FALCON is a multi-label, graph-based dataset containing COVID-19-related tweets. This dataset includes expert annotations for six fallacy types—loaded language, appeal to fear, appeal to ridicule, hasty generalization, ad hominem, and false dilemma—and allows for the detection of multiple fallacies in a single tweet. The dataset’s graph structure enables analysis of the relationships between fallacies and their progression in conversations.


CyberAgressionAdo is an open-access French dataset created to support research on online hate detection in multiparty conversations. It includes 36 conversations gathered through role-playing simulations conducted in schools.
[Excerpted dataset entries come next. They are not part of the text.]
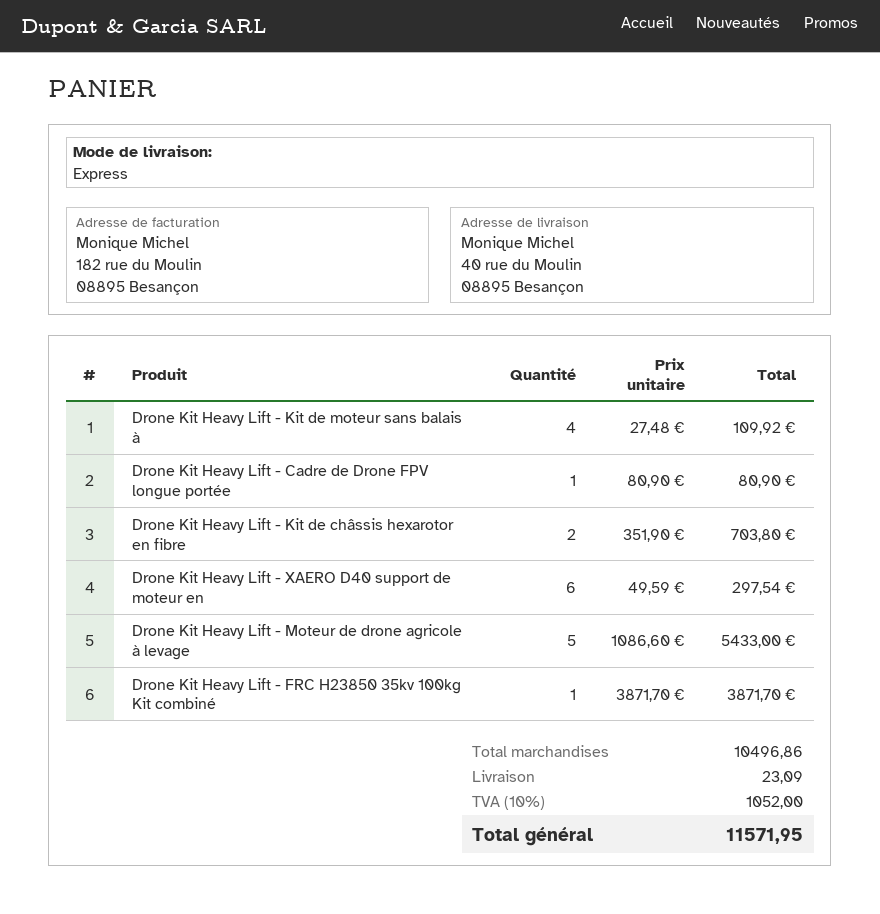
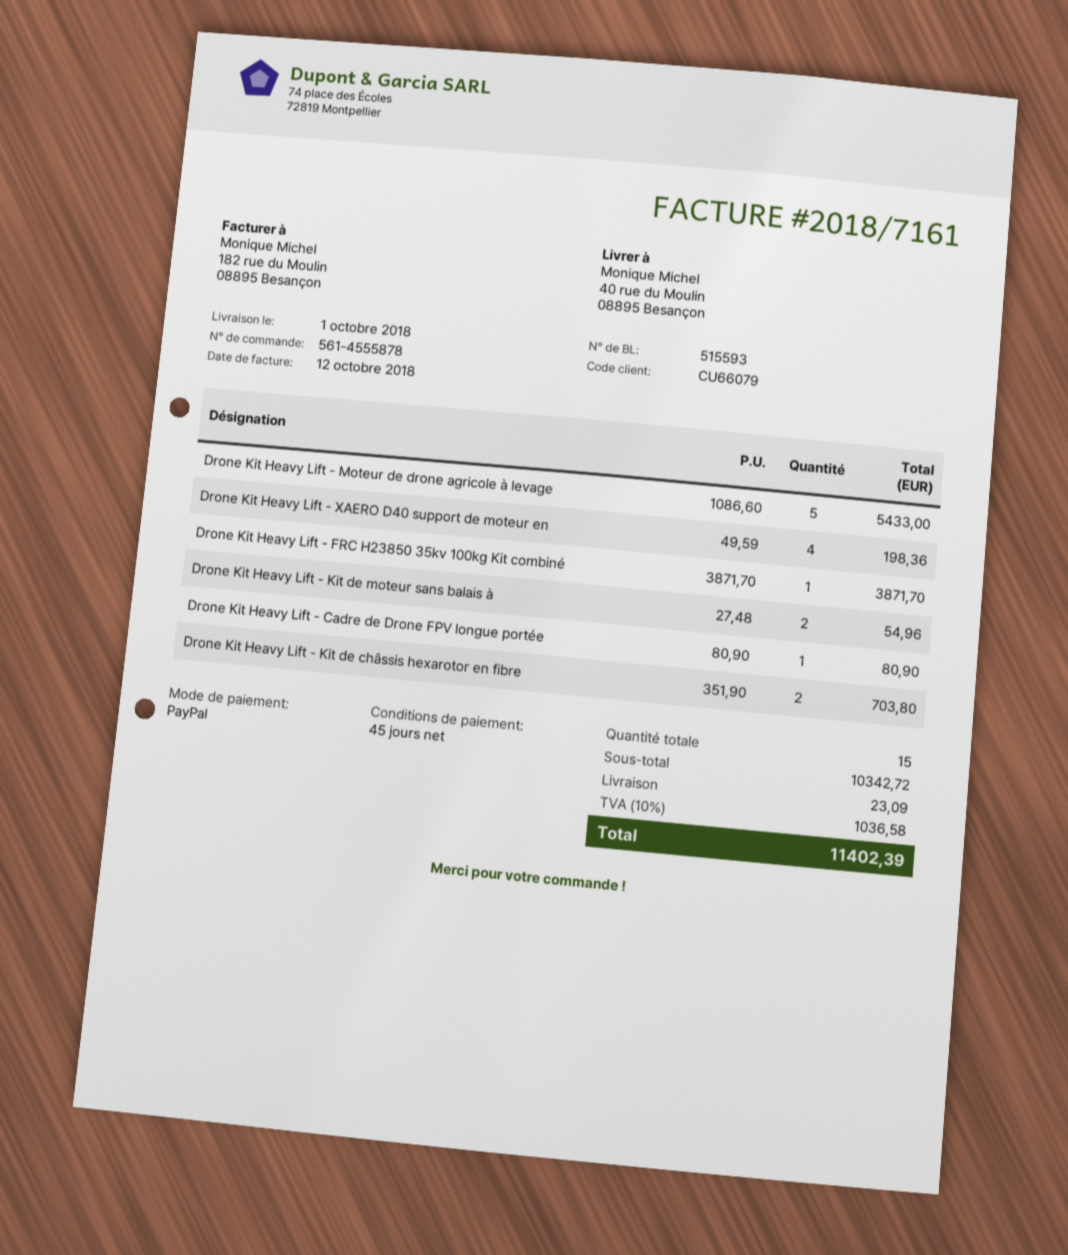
Drone Kit Heavy Lift - Kit de moteur sans balais à: 4 x 27.48 = 109.92 -> 2 x 27.48 = 54.96
Drone Kit Heavy Lift - XAERO D40 support de moteur en: 6 x 49.59 = 297.54 -> 4 x 49.59 = 198.36
subtotal: 10496.86 -> 10342.72
tax: 10% = 1052.00 -> 10% = 1036.58
total: 11571.95 -> 11402.39

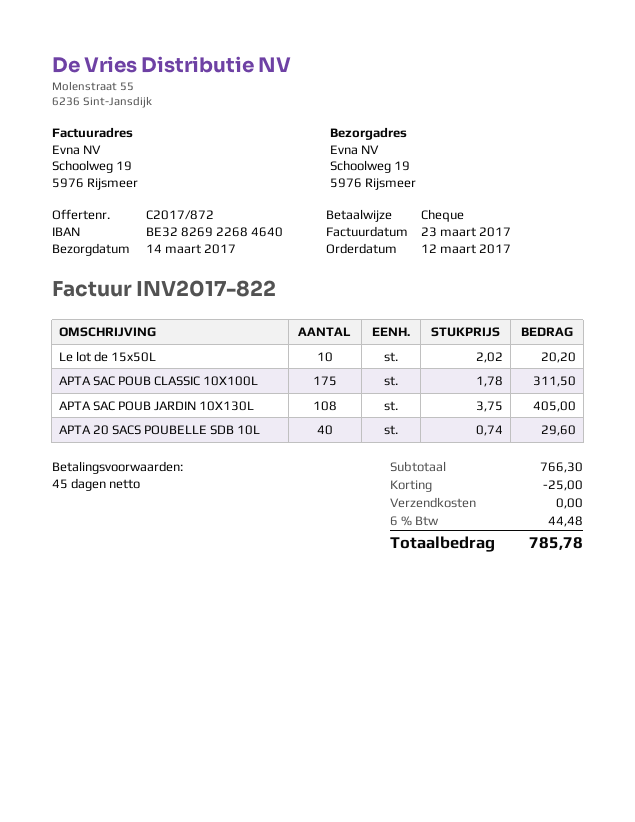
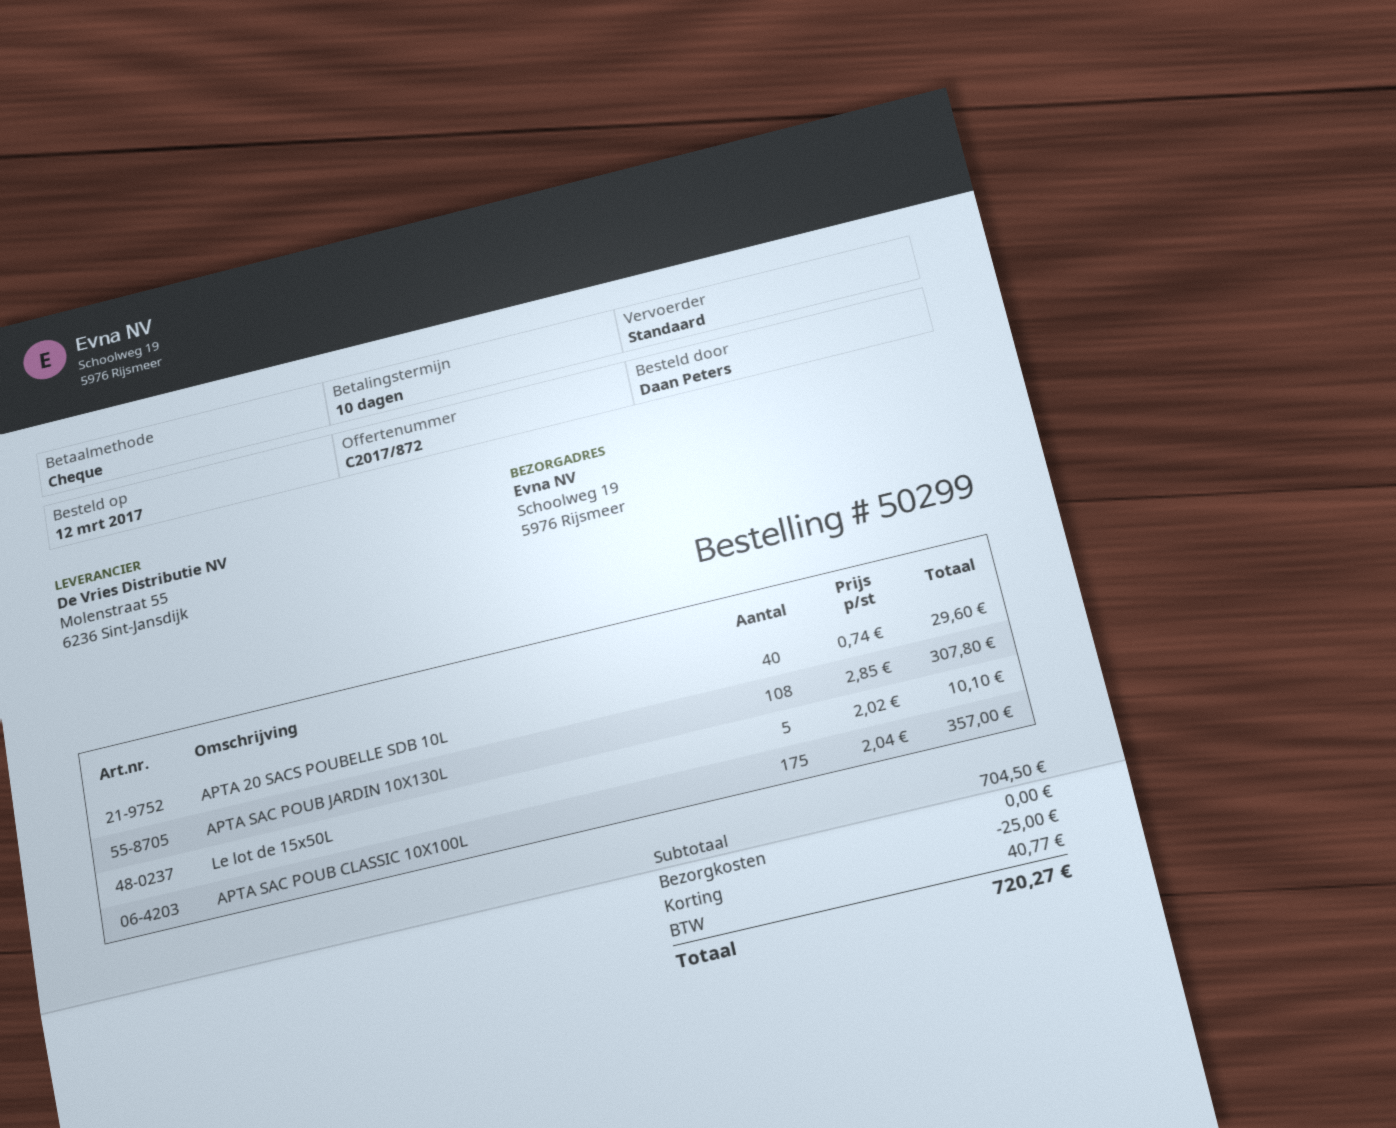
payment terms: 45 days -> 10 days
Le lot de 15x50L: 10 x 2.02 = 20.20 -> 5 x 2.02 = 10.10
APTA SAC POUB CLASSIC 10X100L: 175 x 1.78 = 311.50 -> 175 x 2.04 = 357.00
APTA SAC POUB JARDIN 10X130L: 108 x 3.75 = 405.00 -> 108 x 2.85 = 307.80
subtotal: 766.30 -> 704.50
tax: 44.48 -> 40.77
total: 785.78 -> 720.27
The dataset is annotated using a multi-label, fine-grained tagset across six distinct layers, capturing information such as participant roles, the presence and type of hate speech, and various forms of verbal abuse.

In addition, the annotations follow a detailed hierarchical structure designed to reflect the communicative intentions behind each message, as well as the contextual factors that influence how messages are produced and interpreted. To support perspectivist approaches, the dataset also includes individual annotations from multiple annotators, enabling the exploration of divergent interpretations and how they can be integrated into the development of machine learning models.


ISHate is the first benchmark focused on implicit and subtle hate speech detection. It contains carefully annotated examples where hate is expressed through irony, sarcasm, metaphors, and other linguistic devices. The dataset aims to improve the detection of non-explicit hate speech, which is often harder to identify.


ElecDeb60to20 is the most comprehensive dataset of political debates annotated with argument components (claims and premises), argument relations (support and attack), and fallacies. It includes all US presidential debates from 1960 to 2020.